_PROBLEM STATEMENT_.
Below are the records; count how many of their lines contain the word "flex" and give that number only.

[STUDY MATERIAL Boundary: Start]

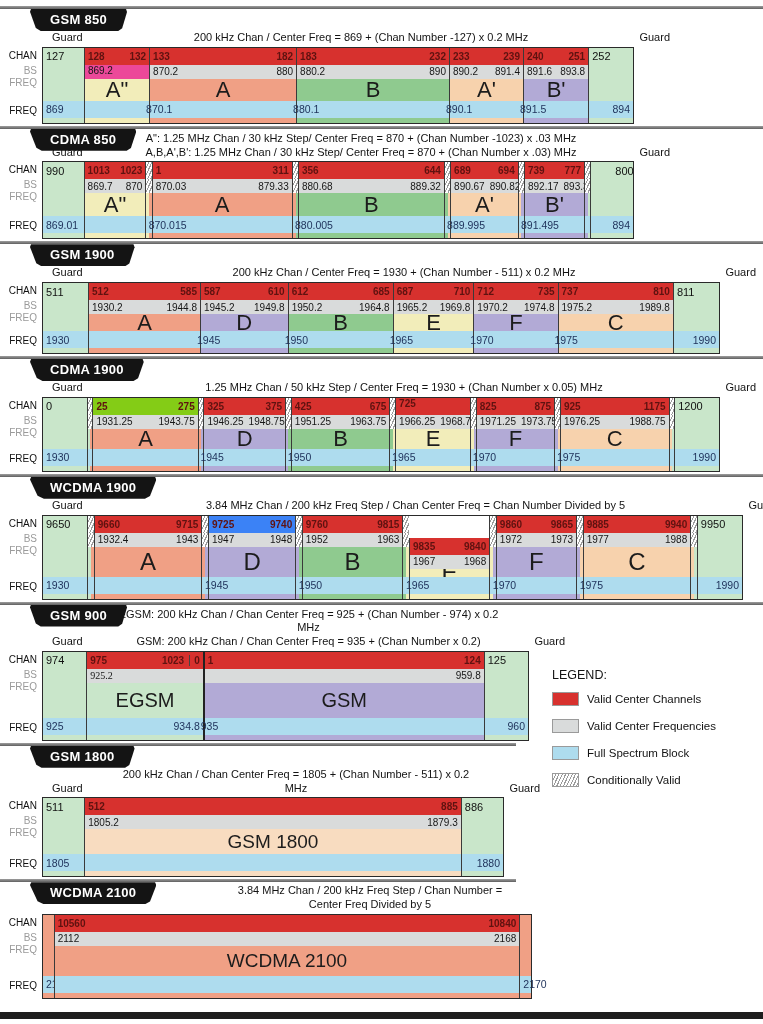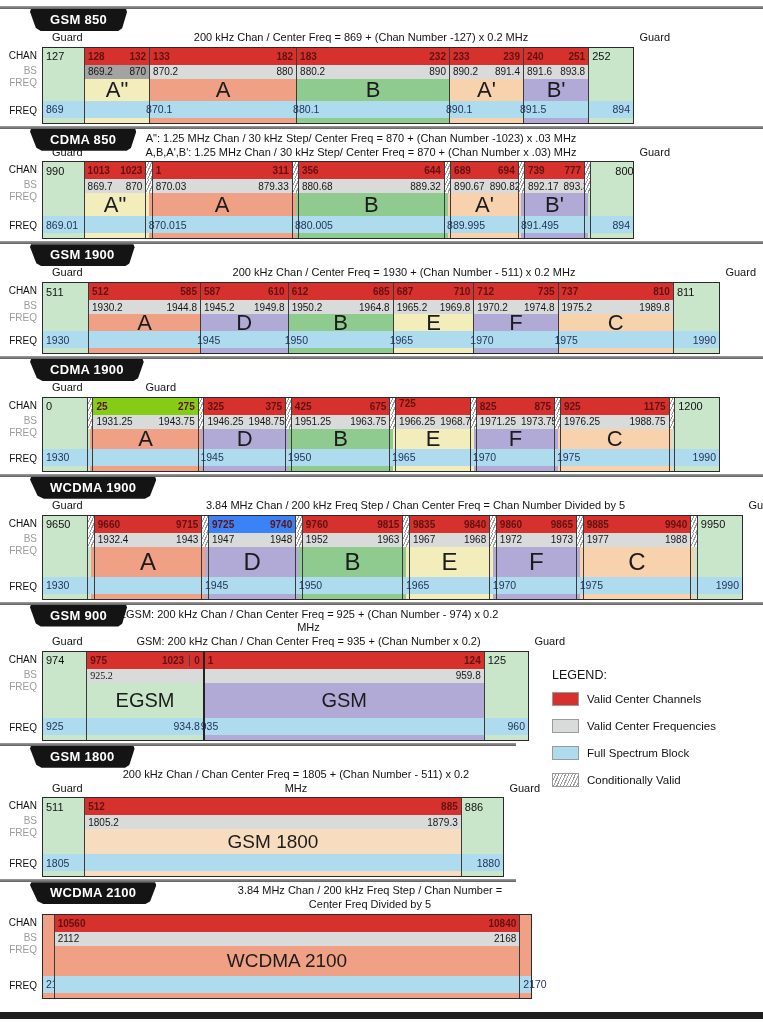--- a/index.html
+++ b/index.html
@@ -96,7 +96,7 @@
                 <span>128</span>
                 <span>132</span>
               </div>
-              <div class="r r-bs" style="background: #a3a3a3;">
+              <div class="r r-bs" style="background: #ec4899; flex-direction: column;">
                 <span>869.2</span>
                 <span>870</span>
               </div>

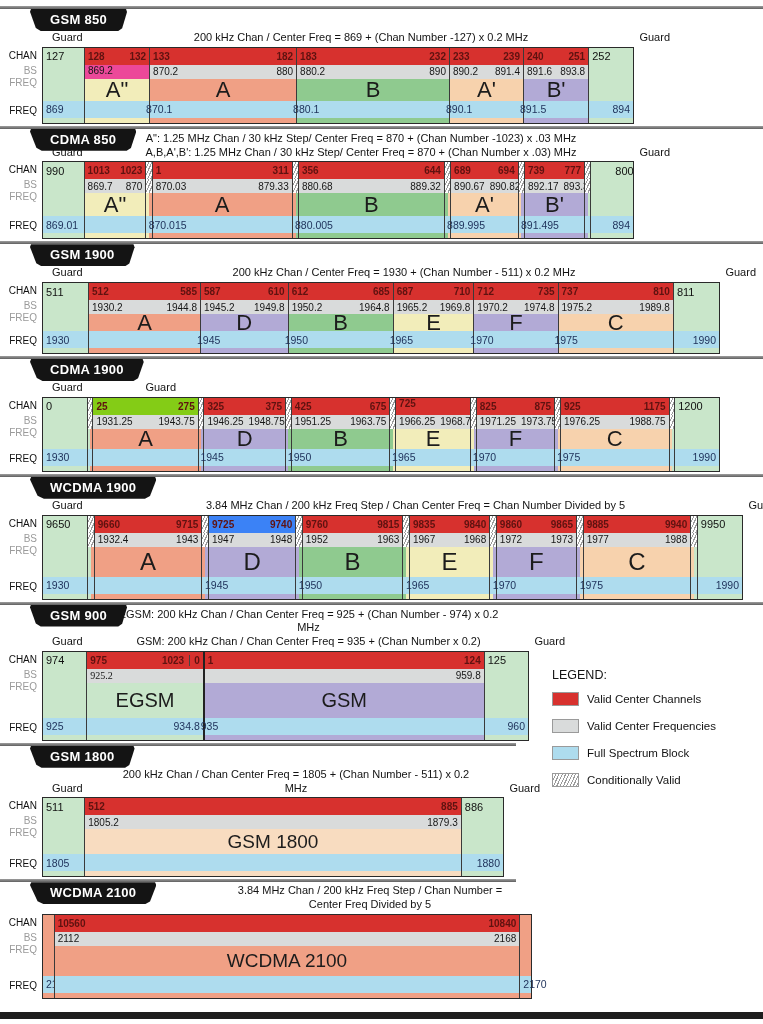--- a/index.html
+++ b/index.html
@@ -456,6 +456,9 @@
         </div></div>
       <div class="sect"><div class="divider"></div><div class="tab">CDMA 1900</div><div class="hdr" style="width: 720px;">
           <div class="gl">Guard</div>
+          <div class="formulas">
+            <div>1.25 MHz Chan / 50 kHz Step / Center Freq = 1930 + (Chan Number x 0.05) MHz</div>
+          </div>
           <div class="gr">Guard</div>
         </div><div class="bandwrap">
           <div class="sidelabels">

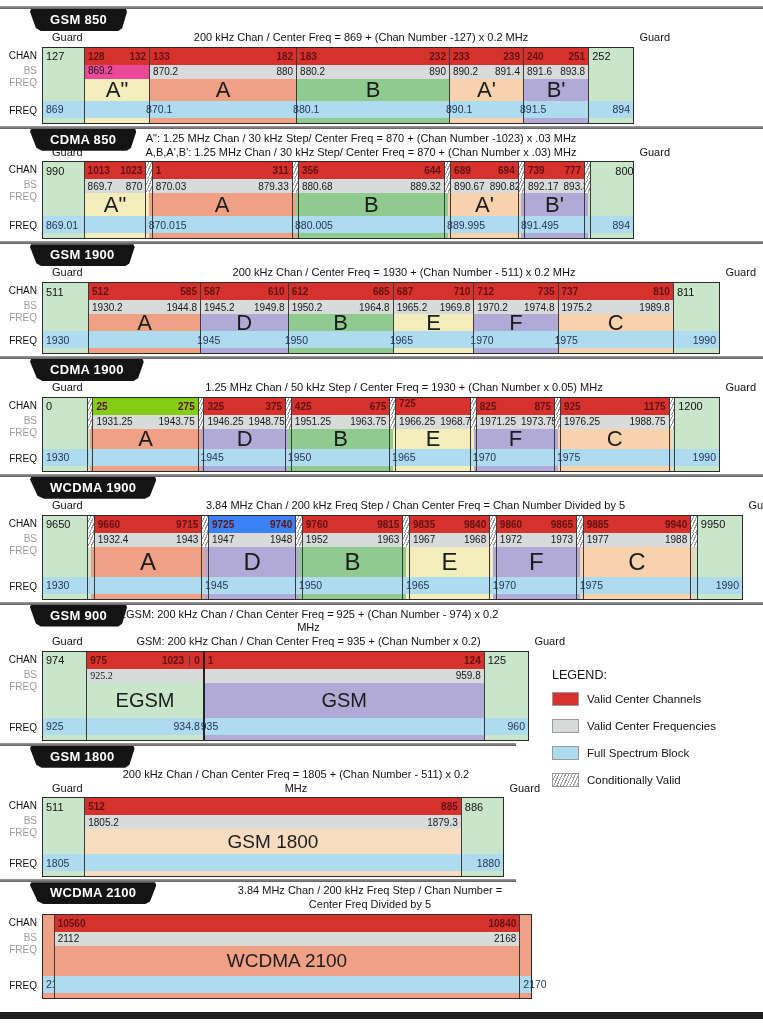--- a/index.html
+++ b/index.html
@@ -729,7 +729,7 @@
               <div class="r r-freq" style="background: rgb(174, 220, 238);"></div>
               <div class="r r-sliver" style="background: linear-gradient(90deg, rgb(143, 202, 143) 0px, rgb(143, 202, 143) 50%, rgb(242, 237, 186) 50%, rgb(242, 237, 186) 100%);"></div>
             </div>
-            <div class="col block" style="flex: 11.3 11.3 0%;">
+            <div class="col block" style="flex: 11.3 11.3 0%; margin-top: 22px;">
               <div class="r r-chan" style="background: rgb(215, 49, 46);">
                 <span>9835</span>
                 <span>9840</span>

[STUDY MATERIAL Boundary: End]
[STUDY MATERIAL Boundary: Start]

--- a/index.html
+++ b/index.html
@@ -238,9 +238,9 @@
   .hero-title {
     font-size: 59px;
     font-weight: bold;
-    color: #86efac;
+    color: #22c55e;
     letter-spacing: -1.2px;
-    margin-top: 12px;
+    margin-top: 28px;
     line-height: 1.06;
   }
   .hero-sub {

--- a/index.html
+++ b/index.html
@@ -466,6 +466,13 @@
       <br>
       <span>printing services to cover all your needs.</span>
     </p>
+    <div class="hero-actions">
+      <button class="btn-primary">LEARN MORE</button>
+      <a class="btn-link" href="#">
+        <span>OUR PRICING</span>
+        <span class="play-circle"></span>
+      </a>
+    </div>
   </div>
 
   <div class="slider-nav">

[STUDY MATERIAL Boundary: End]

_EXERCISE RESULT_.
3